- The Washington Times - Friday, August 12, 2005

COLOGNE, Germany — Plans to give away 370,000 small backpacks — a device favored by urban suicide bombers — at next week’s World Youth Day featuring Pope Benedict XVI is prompting concern among security-minded officials.

Organizers are handing out the backpacks to those who register for the event.

The navy-and-baby-blue backpacks come stuffed with a rosary, a book of songs and prayers, bandages and bottled water.

Officials worry terrorists might pack them with explosives the way the London and Madrid bombers did.

“There have been no concrete threats,” Interior Minister Otto Schily said Wednesday, but security is still tight.

Mindful of recent bombings in London, Egypt and Madrid, authorities are boosting security for the German-born pontiff and hundreds of thousands of pilgrims expected for World Youth Day.

Cologne police are being joined by officers from other forces around the country, along with police from Portugal, France and Italy.

About 30 canine units trained in sniffing for explosives will also be on hand, Cologne officials and organizers said. German soldiers are also being drafted to help.

The city has been running drills in advance of the event, which begins Wednesday and runs to Aug. 21 and is expected to draw at least 800,000 participants, along with more than 6,000 journalists.
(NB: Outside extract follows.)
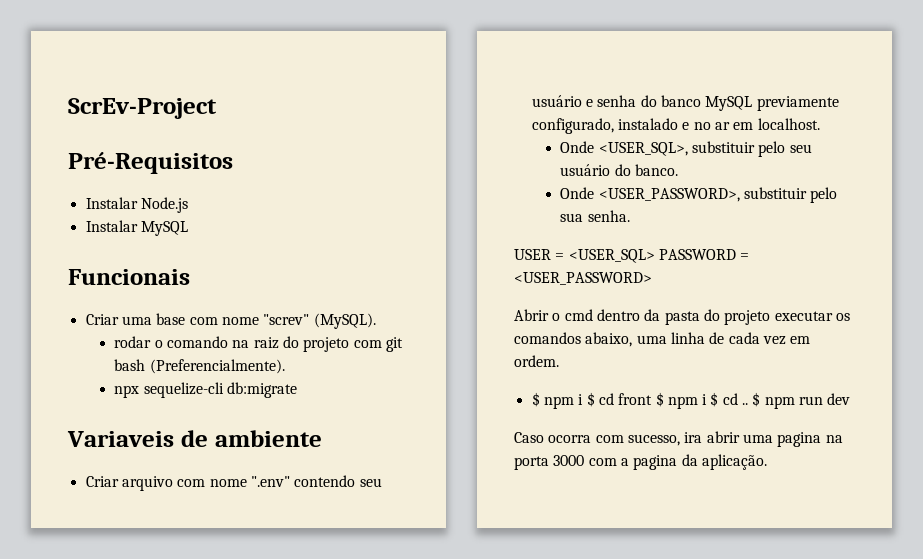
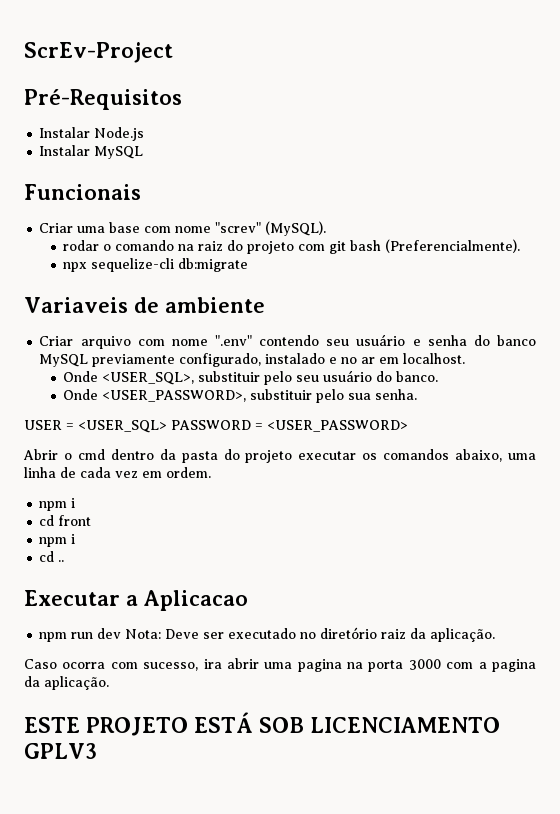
[531,392,595,409] $ npm i $ -> [39,498,76,511] npm i //
[655,392,719,409] $ npm i $ -> [39,534,76,547] // npm i //
[752,392,761,407] $ -> [24,590,248,611] // Executar a Aplicacao //
(851, 399) none -> [125,627,496,642] Nota: Deve ser executado no diretório raiz da aplicação.
(767, 462) none -> [24,712,500,736] [24,743,97,759] // ESTE PROJETO ESTÁ SOB LICENCIAMENTO GPLV3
Officials won’t say if pilgrims will be searched, but undercover police and others will be monitoring the crowds.

World Youth Day spokeswoman Barbara Marnach said organizers are mindful of the London bombings, but have no plans to cancel the backpack giveaway.

“They will be handed out in the parishes and to those who have registered,” she said.

Ingo Wolf, the interior minister of Germany’s North Rhine-Westphalia state, said more than 12,000 police, firefighters and civil defense officers from around Germany will be on the job during the event.

The figure does not include security forces coming from outside the country or the German troops assigned to protect it.

“In a free society, there always has to be a balance between security and freedom,” Mr. Wolf said. “We want to be good hosts, but at the same time also guarantee the best possible security.”

NATO will send Airborne Warning And Control System planes to help patrol the skies over Cologne at the German government’s request.

The high-point of the gathering will be an open-air Mass on Aug. 21 led by the pope at the 640-acre Marienfeld, a former open-pit coal mine.